Walking into an ultra-exclusive jewelry store requires a certain level of poise, elegance, and—most importantly—absolute muscle control.
A well-dressed lady was browsing the glittering displays of a high-end boutique when a magnificent, multi-carat diamond bracelet caught her eye. Completely captivated, she leaned deeply over the glass casing to inspect the flawless craftsmanship up close.
Unfortunately, the sudden bending motion caused a sharp, involuntary, and completely unscripted betrayal from her digestive tract. She broke wind.
Horrified, her heart skipped a beat. She froze in place, her eyes darting frantically around the silent, marble-floored showroom. She prayed to the retail gods that the soft ambient jazz music had masked her acoustic accident, desperately hoping no one was nearby.

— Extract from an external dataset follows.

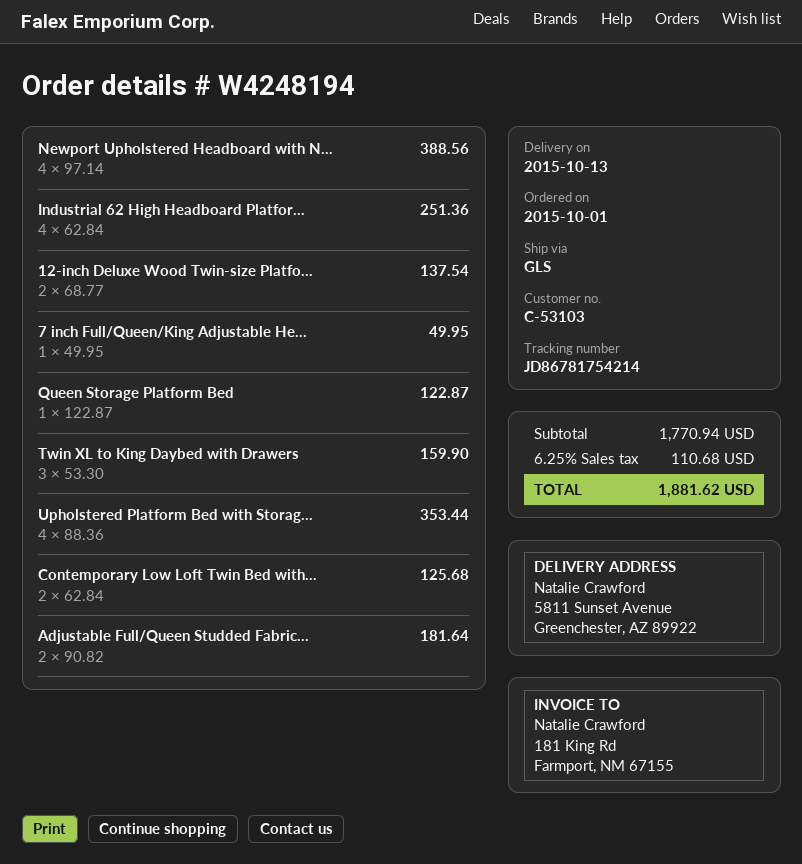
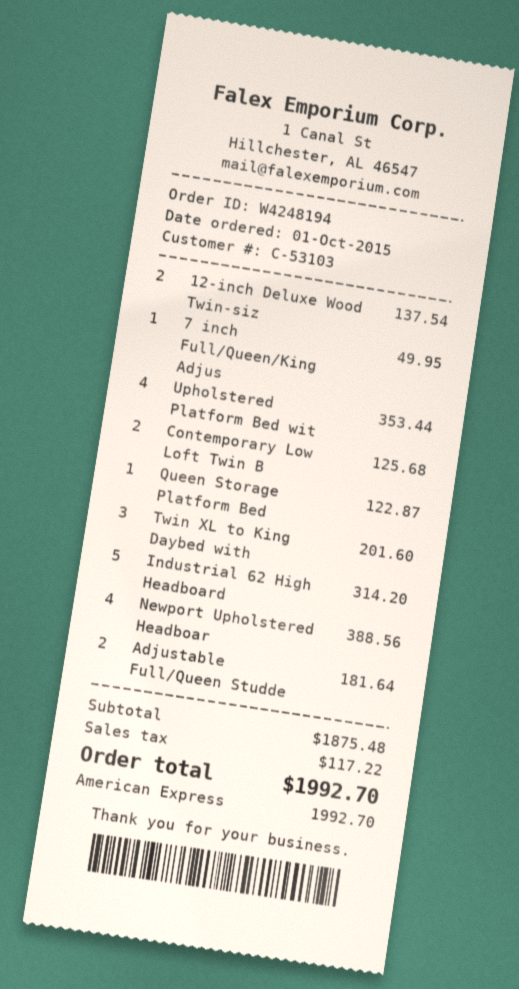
Industrial 62 High Headboard Platfor...: 4 for 251.36 -> 5 for 314.20
Twin XL to King Daybed with Drawers: 3 for 159.90 -> 3 for 201.60
subtotal: 1770.94 -> 1875.48
tax: 110.68 -> 117.22
total: 1881.62 -> 1992.70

Slowly, she straightened up, only for her worst nightmare to materialize. Standing mere inches behind her was an impeccably tailored salesman.
Cool as a cucumber and displaying the absolute pinnacle of five-star professionalism, the man smiled warmly. “Good afternoon, Madam. How may we assist you on this fine day?”

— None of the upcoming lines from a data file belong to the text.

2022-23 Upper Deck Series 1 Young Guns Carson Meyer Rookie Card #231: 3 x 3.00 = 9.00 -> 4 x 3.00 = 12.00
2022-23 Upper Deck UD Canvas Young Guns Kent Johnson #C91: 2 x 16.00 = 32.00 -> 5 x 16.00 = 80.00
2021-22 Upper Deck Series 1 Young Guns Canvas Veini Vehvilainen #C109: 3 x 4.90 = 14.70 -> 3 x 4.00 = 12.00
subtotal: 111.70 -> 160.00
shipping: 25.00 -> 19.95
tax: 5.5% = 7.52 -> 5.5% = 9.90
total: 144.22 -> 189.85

Blushing furiously, but desperately clinging to the tiny hope that he had just walked up, she cleared her throat and pointed a trembling finger at the display. “Sir, could you please tell me the price of this lovely bracelet?”
The salesman didn’t blink. He leaned in slightly and whispered, “Madam, if you farted just looking at it, you are going to absolutely shit yourself when I tell you the price.”